Wakil Ketua Komisi VI DPR RI Andre Rosiade menyampaikan bahwa rute tol Sicincin-Bukittinggi sebelumnya direncanakan melewati kawasan Kubung Putih. Namun, sejumlah warga setempat menyatakan penolakan atas rencana tersebut. Agar proyek strategis nasional ini tetap berjalan lancar, pemerintah bersama pihak terkait langsung merumuskan solusi alternatif terbaik.
"Saya tidak ingin dalam pembangunan jalan tol ini ada masyarakat yang merasa dirugikan. Selagi bisa kami carikan alternatif dan solusinya, maka kami pun carikan solusinya secara bersama. Karena adanya jalan tol ini juga demi masyarakat Sumbar," kata Andre.
Ia menjelaskan bahwa penyesuaian dokumen perencanaan pengadaan tanah menjadi jalan keluar yang disepakati bersama PT Hutama Karya dan Kementerian PU. Skema baru ini menghadirkan jalur bypass yang terhubung langsung dari area exit tol.

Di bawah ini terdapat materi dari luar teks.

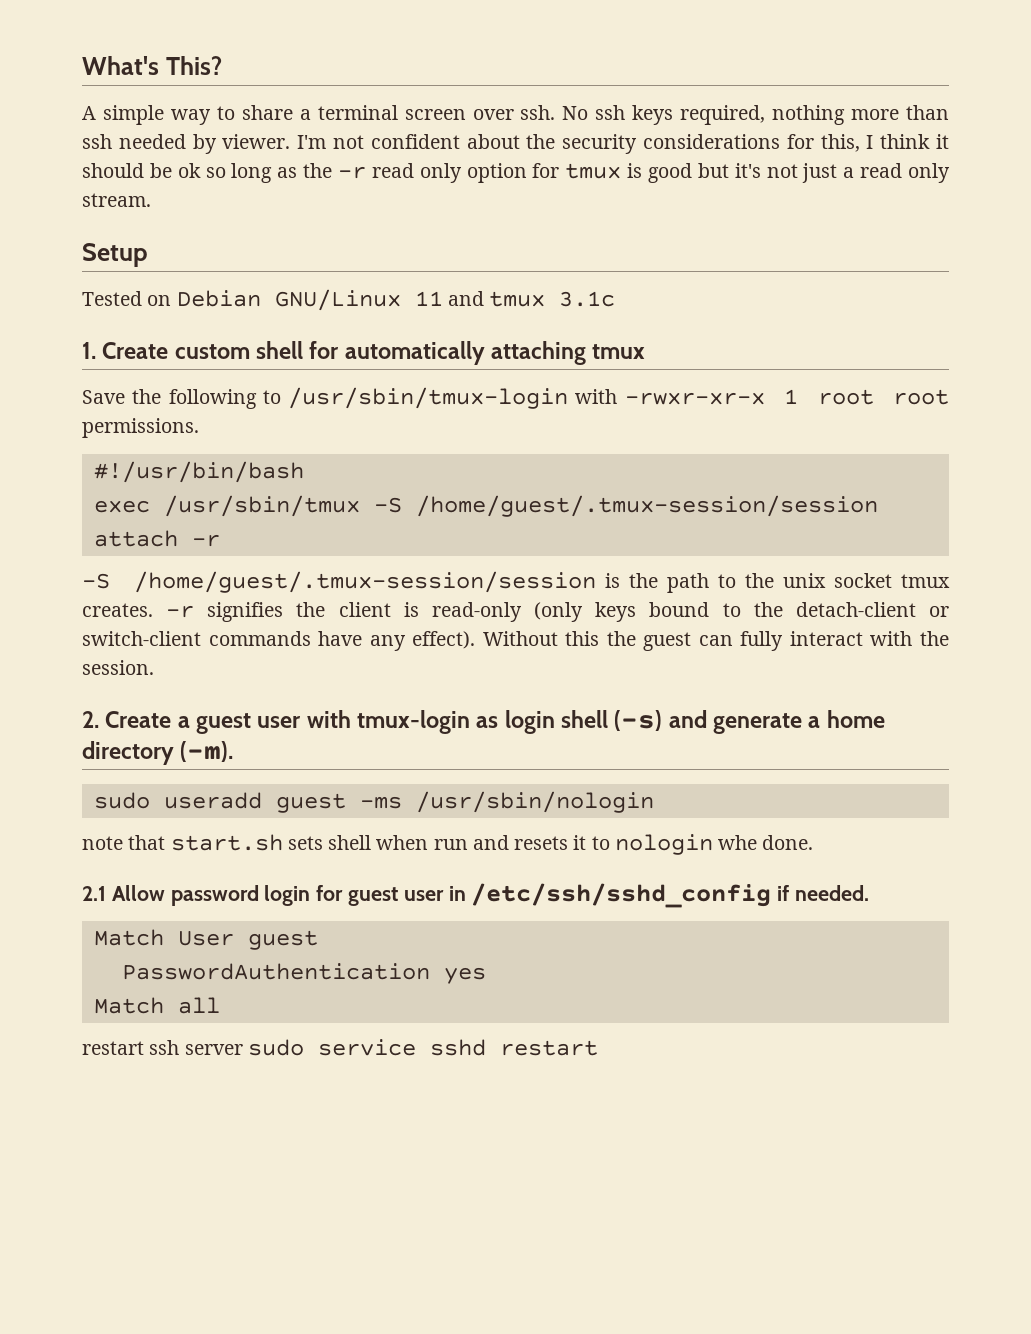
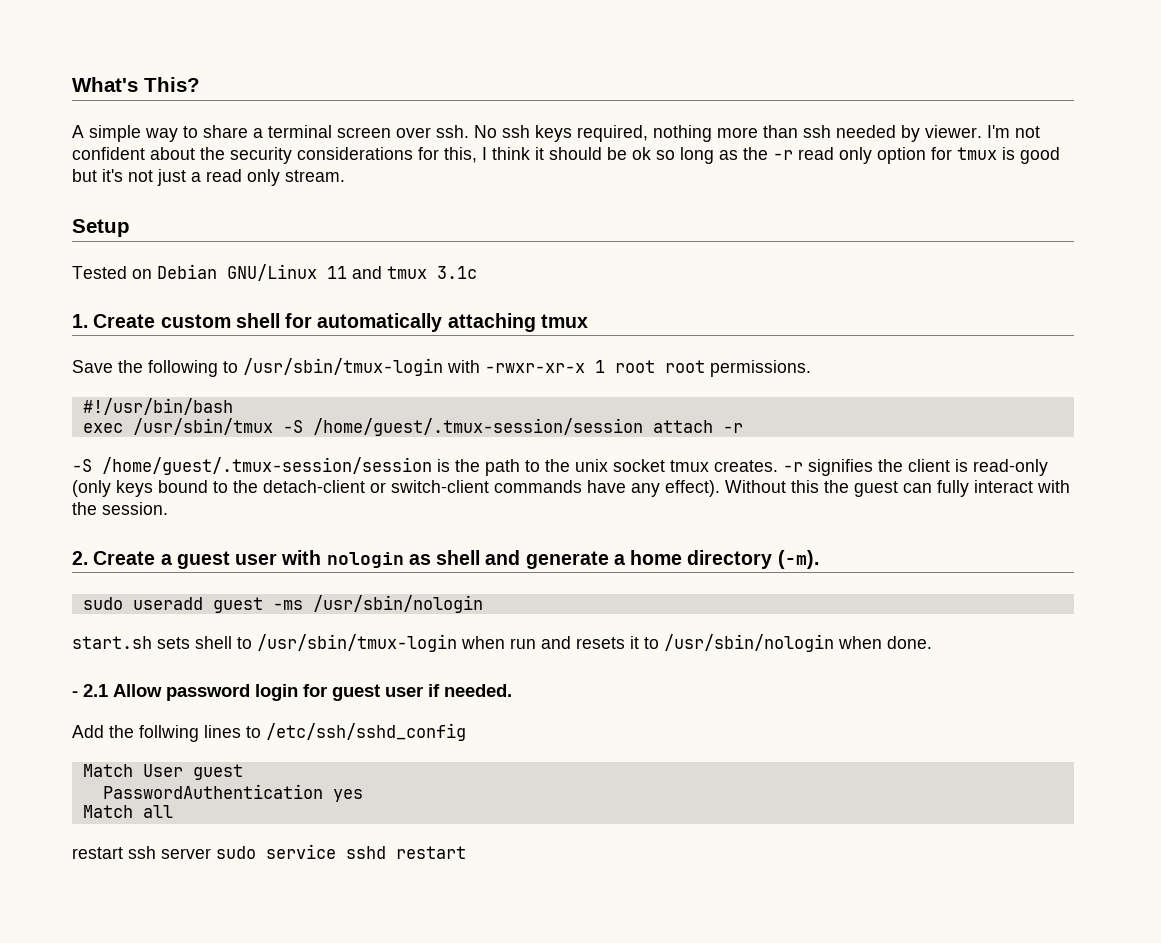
[357,710,663,734] tmux-login as login shell (-s) -> [326,550,481,568] nologin as shell
[82,835,166,850] note that -> (483, 604) none
(372, 842) none -> [237,634,457,652] to /usr/sbin/tmux-login
[614,834,758,855] nologin whe -> [664,634,882,652] /usr/sbin/nologin when
(814, 842) none -> [72,691,78,697] -
[448,883,772,908] in /etc/ssh/sshd_config -> (423, 691) none
(870, 893) none -> [72,723,466,742] // Add the follwing lines to /etc/ssh/sshd_config

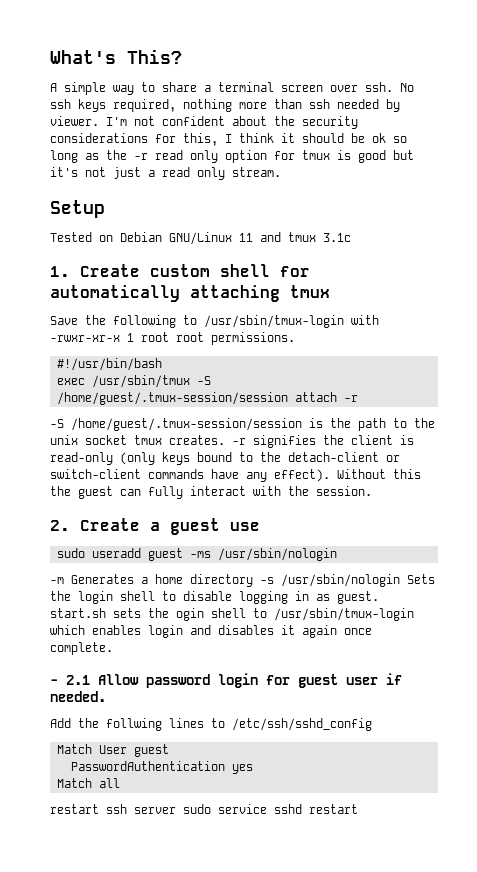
[235,550,819,569] user with nologin as shell and generate a home directory (-m). -> [230,522,260,531] use
[72,634,932,652] start.sh sets shell to /usr/sbin/tmux-login when run and resets it to /usr/sbin/nologin when done. -> [50,574,435,587] [50,591,379,604] [50,608,414,621] [50,625,372,638] [50,642,113,655] -m Generates a home directory -s /usr/sbin/nologin Sets the login shell to disable logging in as guest. start.sh sets the ogin shell to /usr/sbin/tmux-login which enables login and disables it again once complete.

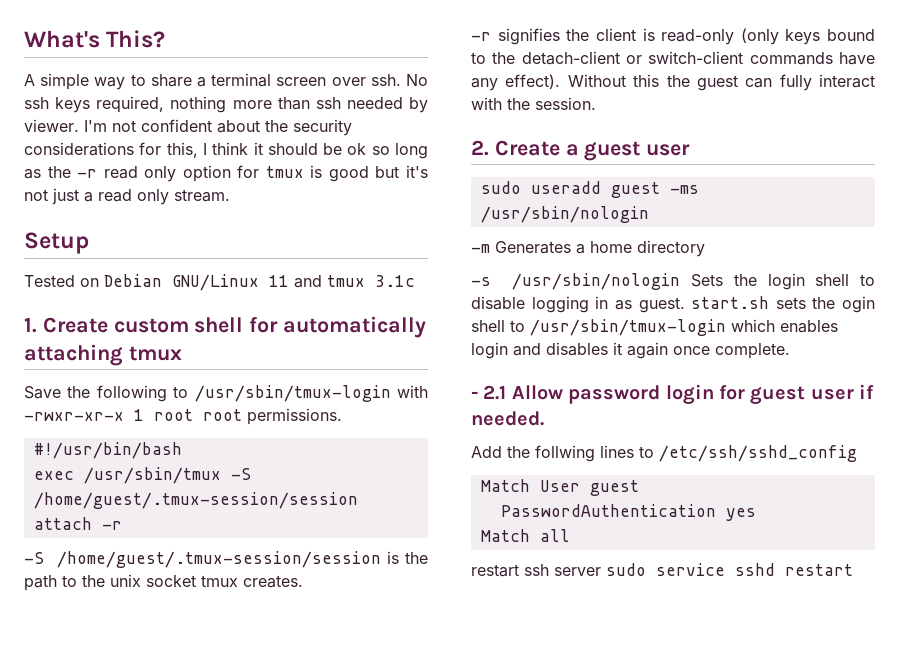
(225, 440) none -> (303, 581) //
[230,522,260,531] use -> [646,144,691,156] user
(253, 580) none -> (705, 248) //

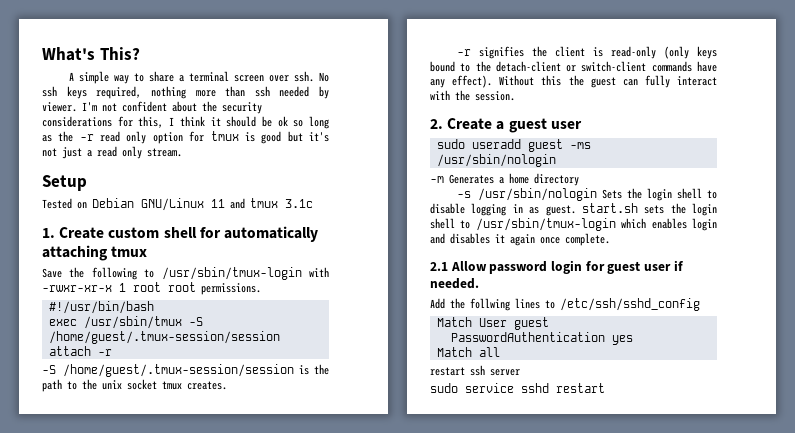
[842,296,875,313] ogin -> [692,203,717,216] login
[471,391,478,399] - -> (610, 239) none
(601, 571) none -> (520, 372) //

Naskah perencanaan anyar menetapkan exit tol berada di kawasan Pasar Amor. Dari lokasi tersebut menuju Simpang Taluk, akan dibangun jalur bypass sepanjang 6,5 kilometer yang dapat diakses secara bebas oleh masyarakat umum.

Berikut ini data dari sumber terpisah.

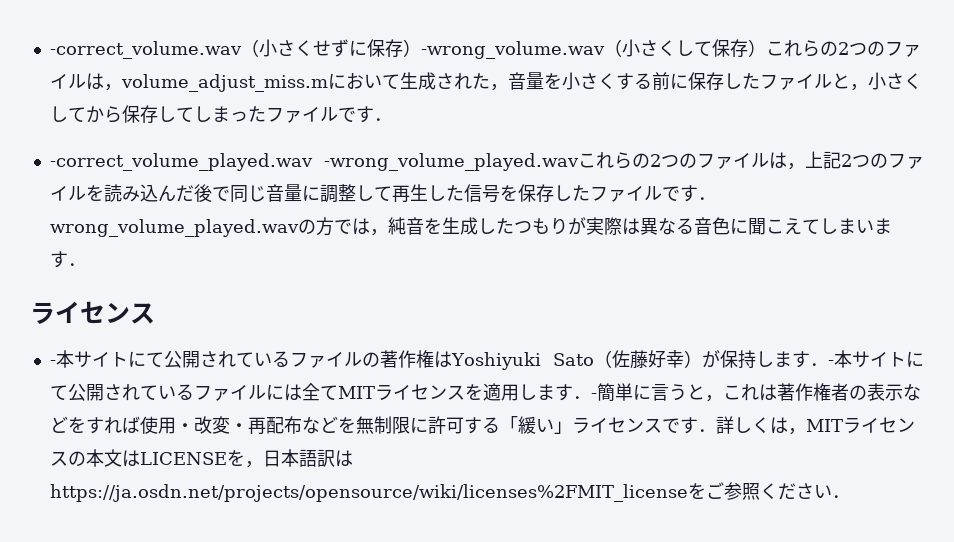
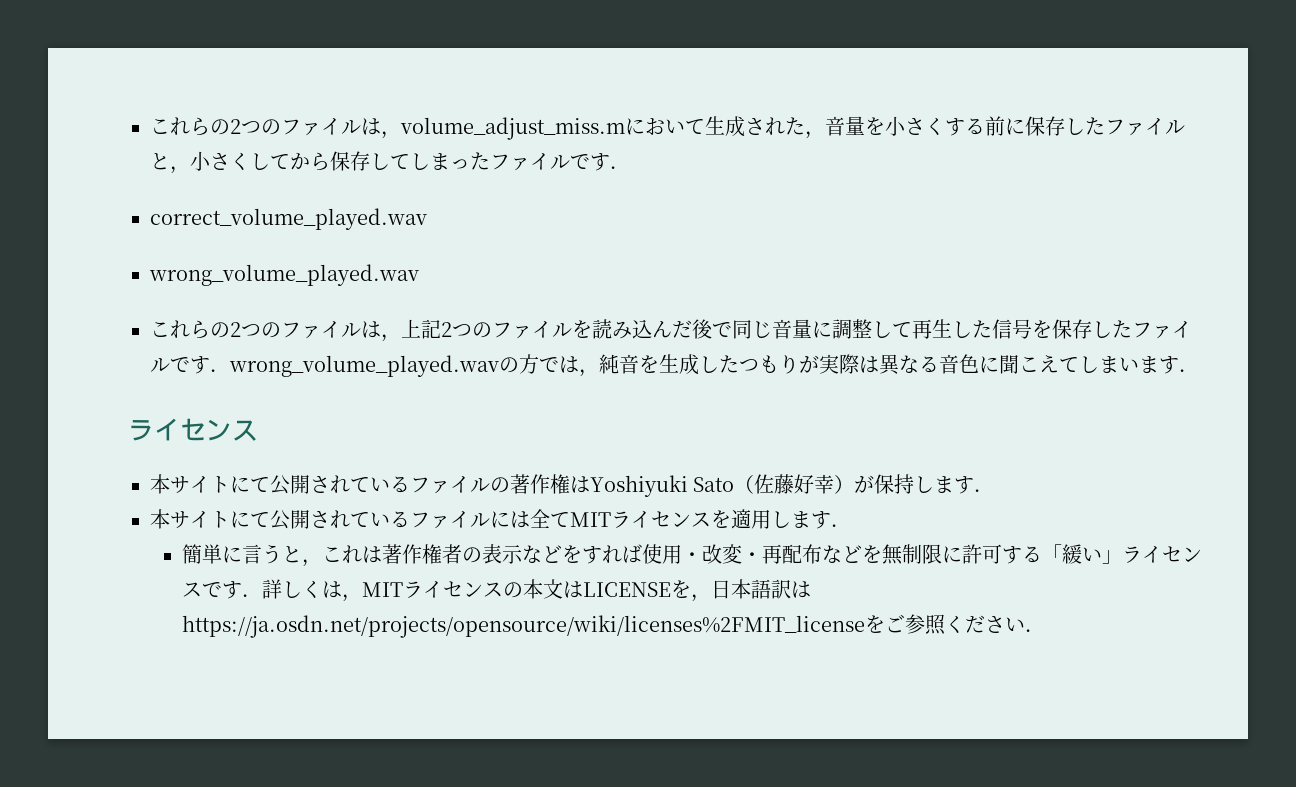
[49,39,766,59] -correct_volume.wav（小さくせずに保存）-wrong_volume.wav（小さくして保存） -> (150, 126) none
[49,153,579,171] -correct_volume_played.wav -wrong_volume_played.wav -> [150,208,427,230] [149,264,419,286] correct_volume_played.wav // wrong_volume_played.wav //
[49,360,56,366] - -> (258, 430) none
[828,360,834,366] - -> (995, 490) //
[590,393,597,399] - -> (851, 525) //

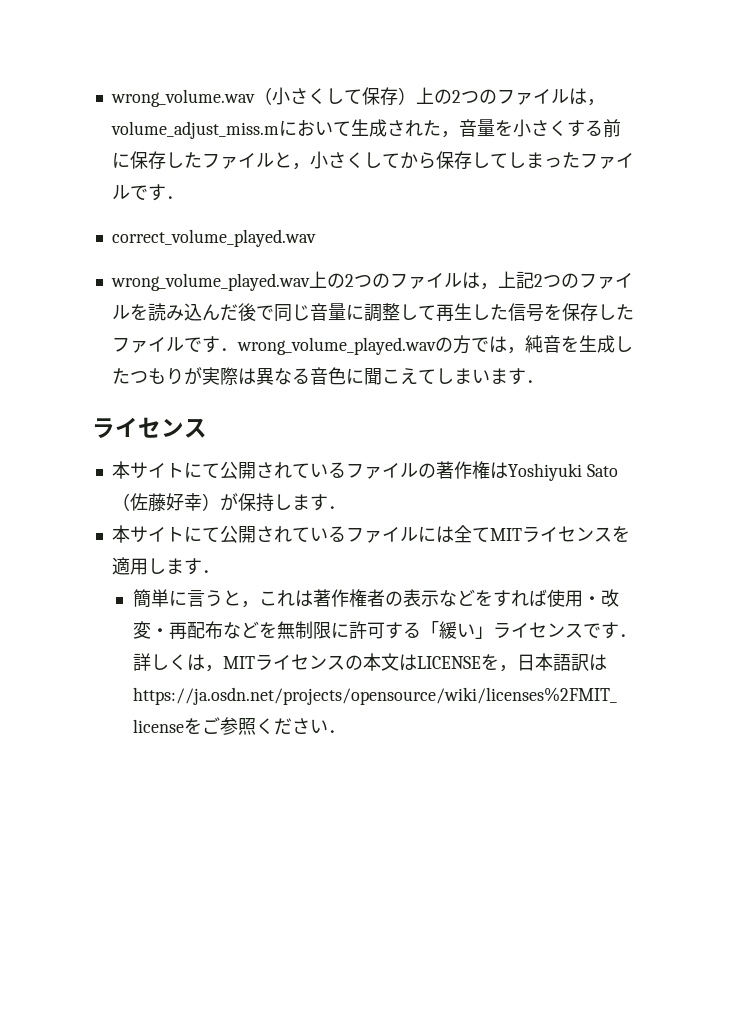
[150,117,210,136] これら -> [110,87,434,107] wrong_volume.wav（小さくして保存）上
[150,320,210,339] // これら -> [308,271,327,288] 上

Kehadiran jalan bypass tersebut dirancang untuk merespons kekhawatiran masyarakat yang merasa wilayah permukiman mereka terbelah oleh lintasan tol. Melalui penyesuaian ini, konstruksi fisik jalan tol seksi Sicincin-Bukittinggi ditargetkan dapat dimulai pada awal 2027.

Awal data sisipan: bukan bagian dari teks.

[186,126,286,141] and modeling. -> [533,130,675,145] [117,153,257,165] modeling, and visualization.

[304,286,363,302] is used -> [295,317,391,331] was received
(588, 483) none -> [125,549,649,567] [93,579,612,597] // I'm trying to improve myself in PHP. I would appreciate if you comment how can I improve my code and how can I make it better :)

"Jadi jalan bypass yang 6,5 km itu awalnya untuk jalan tol, tapi untuk menjawab ketakutan masyarakat itu, kami ubah jadi jalan Bypass dan bebas mau lewat sana, dan ada exit tol Pasar Amor. Harapan kami cita-cita masyarakat Sumatra Barat punya bypass dari Pasar Amor sampai Simpang Taluk pun akan terwujud," ujarnya.
Pembangunan rute bypass ini sekaligus menggantikan wacana jalan layang Padang Lua, mengingat fungsinya terbukti efektif dalam memurai kemacetan lalu lintas di kawasan Padang Lua.
Rencana trase baru bakal disosialisasikan secara langsung kepada warga yang desanya terlintasi proyek di Kabupaten Agam. Sosialisasi tersebut akan melibatkan para tokoh masyarakat, niniak mamak, serta seluruh lapisan warga agar terbangun kesamaan pemahaman.
"Minggu depan kami rencanakan bertemu masyarakat di Agam, ada Pemprov Sumbar, Pemkab Agam, Kementerian PU serta PT Hutama Karya juga yang akan turun bertemu bermusyawarah dengan masyarakat," sebutnya.
Bupati Agam Benni Warlis memaparkan bahwa panjang lintasan jalan tol seksi Sicincin-Bukittinggi yang melintasi wilayah Agam diperkirakan mencapai 2 kilometer, tepatnya berada di Kecamatan Sungai Pua.
"Panjang jalan tol yang masuk di wilayah Agam sekitar 2 km dan panjang jalan bypass 6,5 km," jelasnya.
Penolakan dari masyarakat sebelumnya bukan berarti menolak pembangunan infrastruktur, melainkan mencerminkan pentingnya ruang musyawarah untuk mengantisipasi dampak lingkungan maupun sosial dari proyek tol.
"Nah, sekarang setelah rapat bersama Andre Rosiade bersama pemerintah pusat juga, kekhawatiran masyarakat itu pun ada solusinya. Seperti pembangunan exit tol yang dilanjutkan ada jalan Bypass. Solusi ini lah yang kami sampaikan ke masyarakat nantinya," sebut Benni.
Ia menegaskan bahwa pihak pemerintah daerah bersama masyarakat pada dasarnya mendukung penuh agenda pembangunan nasional tersebut, selama dijalankan melalui koordinasi yang transparan demi menghindari kesalahpahaman.
"Kalau hasil musyawarah nanti itu sesuai wacana yang dibawa, maka 2027 proyek jalan tol bisa dimulai," tutupnya.